Forex trading can be a profitable venture if you have solid and tested forex trading strategies. By following your trading strategies, you will become more disciplined and not get distracted by false trading signals and noise in the market. Without a practicable trading strategy, emotions can take over your trading decisions, which can severely disturb your performance. Over time, as you apply the trading strategies in different market conditions, you will be able to further improve your strategies.

Technical or Fundamental Analysis: Which One to Use?

The forex trading strategies we discuss in this article use technical analysis. However, you can also use fundamental analysis to understand the market and try to predict the possible moves of the market. In fact, combining technical analysis with fundamental analysis can give you a complete picture of the market.

What you need to know before using forex strategies

The forex trading strategies we are about to discuss require you to study price action, use different technical indicators, and draw graphics to analyze price action to find profitable trading opportunities. After finding the trade setup, you will need to determine the entry and exit points before entering the trade so that you can execute your trade successfully. So, you need to start studying charts and try to find trade setups so that you can quickly spot trading opportunities and execute them profitably.


Top 10 Forex Trading Strategies


Though there are countless trading strategies, there are some strategies that you can consider applying while trading forex. The strategies have been back-tested and are expected to work in 2021. We discuss the strategies in detail below:

1- Breakout Trading Strategy

A breakout occurs when the price of an asset breaks beyond a key support or resistance level, which usually leads to huge price movements. To employ the Breakout strategy effectively, you need to know the support and resistance levels on the price chart.

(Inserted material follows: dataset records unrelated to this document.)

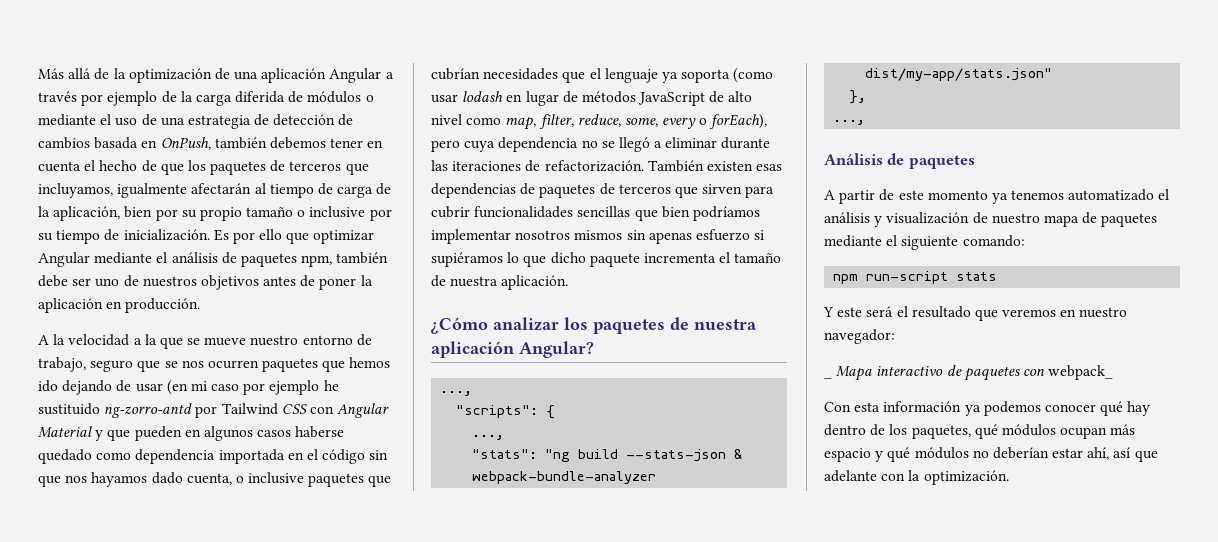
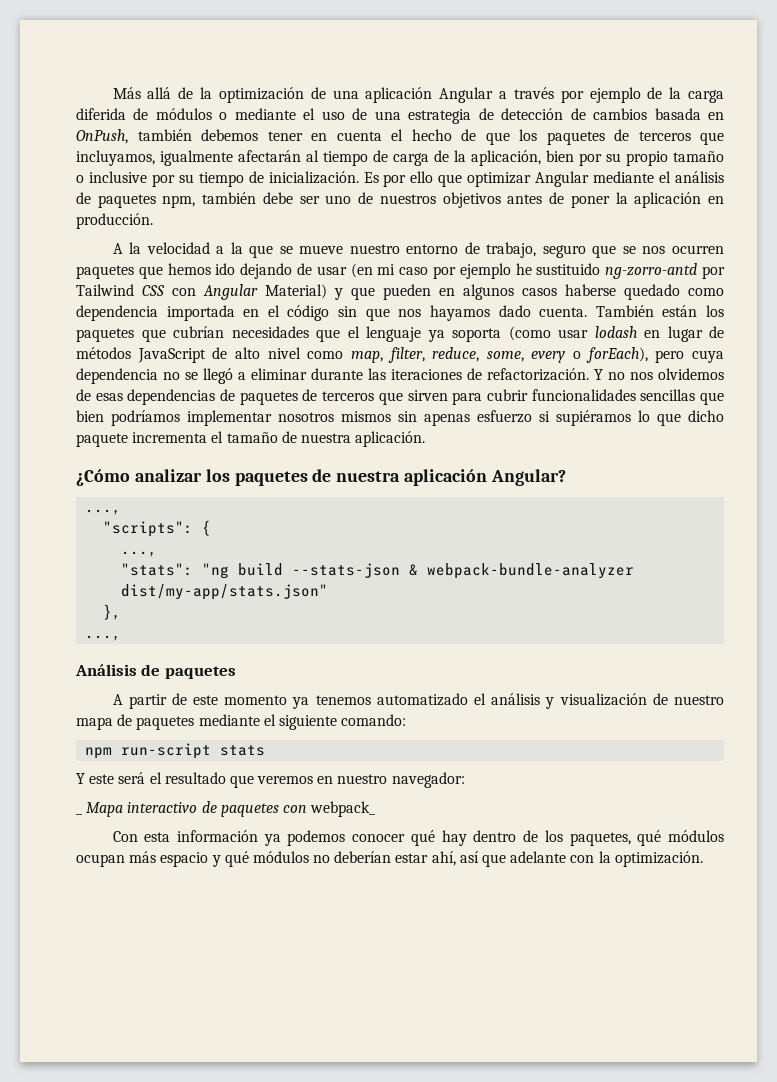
[38,426,92,438] Material -> [265,284,327,299] Material)
[186,472,305,485] cuenta, o inclusive -> [539,305,725,317] cuenta. También están los
[647,160,753,172] También existen -> [594,368,724,380] [76,389,91,401] Y no nos olvidemos de

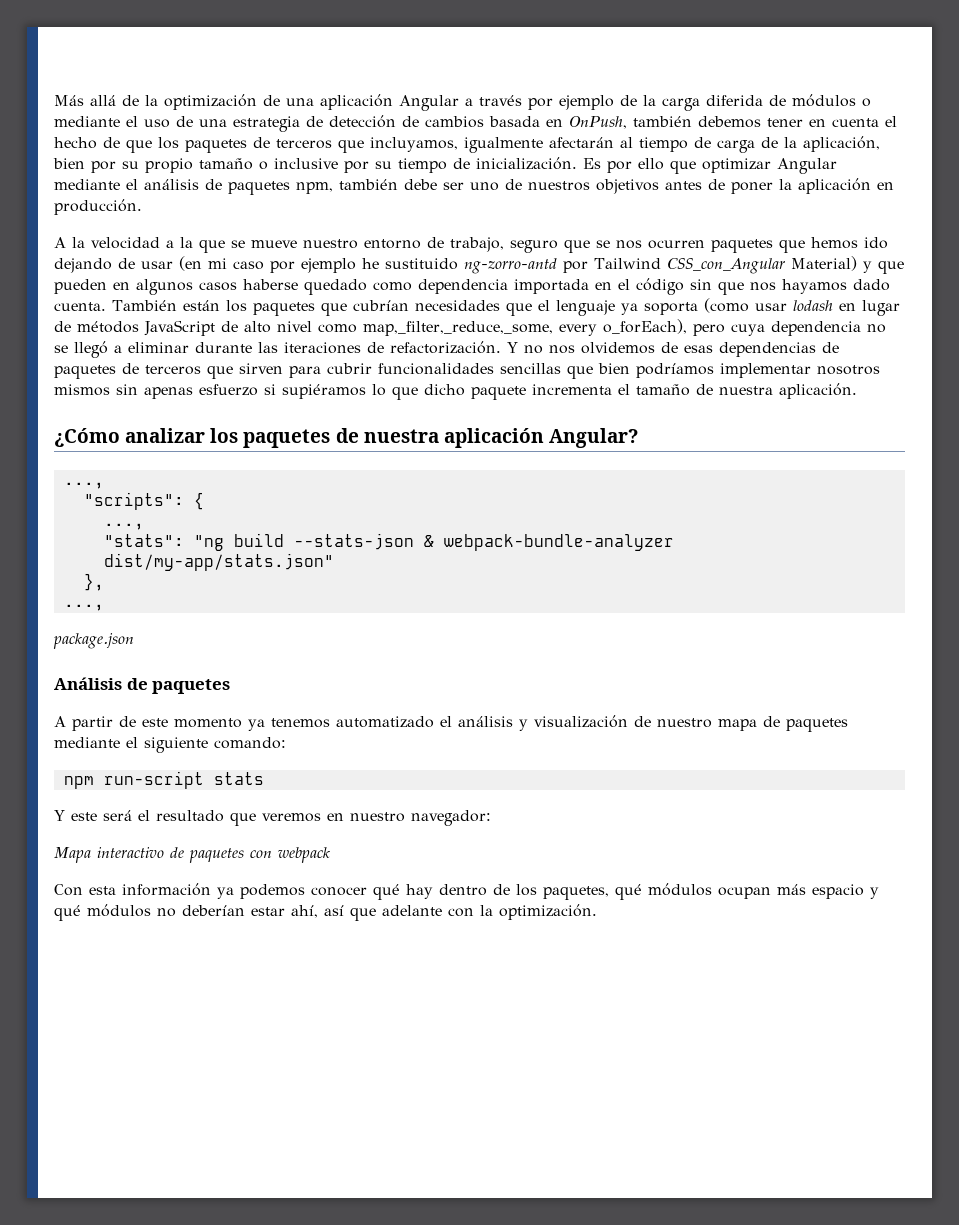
[142,284,258,300] CSS con Angular -> [666,258,785,274] CSS_con_Angular
[350,347,648,363] map, filter, reduce, some, every o forEach), -> [363,319,687,336] map,_filter,_reduce,_some, every o_forEach),
(122, 638) none -> [53,633,134,649] // package.json
[76,813,82,815] _ -> (491, 818) none
[310,801,376,817] webpack_ -> [278,847,330,863] webpack

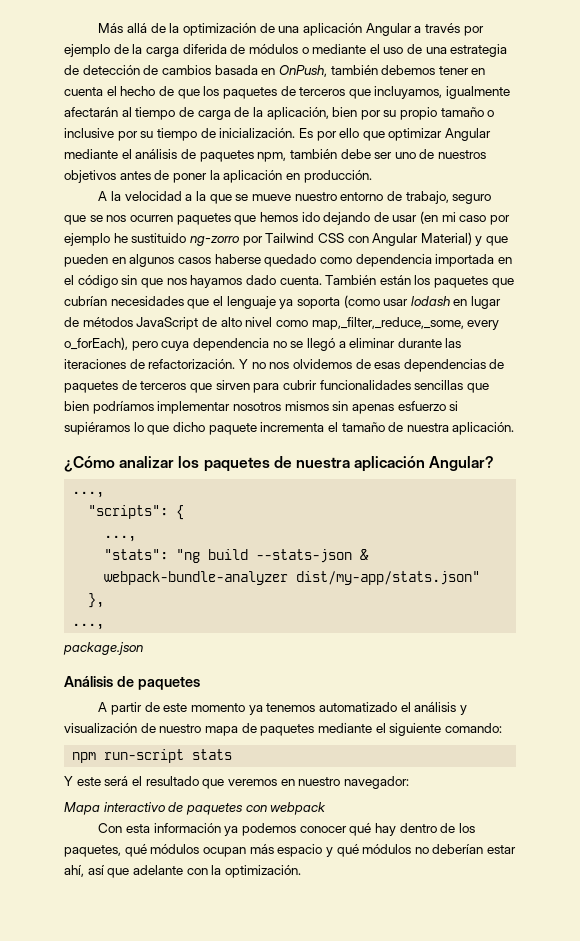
[464,258,557,274] ng-zorro-antd -> [189,236,239,246] ng-zorro
[666,258,785,274] CSS_con_Angular -> [317,233,419,246] CSS con Angular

Support and Resistance Levels

A support level is where the falling prices bounce up or stop moving further down. In other words, a support level on a price chart provides support to the falling prices, barring them from going down further. The resistance level on the price chart is where rising prices face resistance and stop moving further up. Usually, prices come down after hitting the resistance level.

Interpreting Price Chart to use the Strategy

In the price chart below, you can see the resistance line in green where the prices bounced off a couple of times but breached the line on the third attempt. The price action forms a bullish candle as soon as it crosses the resistance line, which is a sign of confirmation of bullish momentum. Another sign to confirm the breakout is the use of the Volume-weighted Moving Average (VWMA), which shows that the breakout is backed by an increased trading volume and is considered a sign of momentum.

Entry, Exit, Take Profit and Stop Loss Points

Once you spot the breakout trade setup, you should first confirm whether the breakout is genuine and not a fakeout. You can see in the chart below that the VWMA is up and the price consolidated after the bullish breakout candle and didn’t go down. After confirmation, you can enter the trade and put your stop-loss and take-profit points. You can set up your stop-loss just below the resistance line so that even if the prices fail to up, you can exit the trade without incurring much loss. You can use the average true range (ATR) of the previous 7 or 14 candles and set up ATR points up from the resistance line.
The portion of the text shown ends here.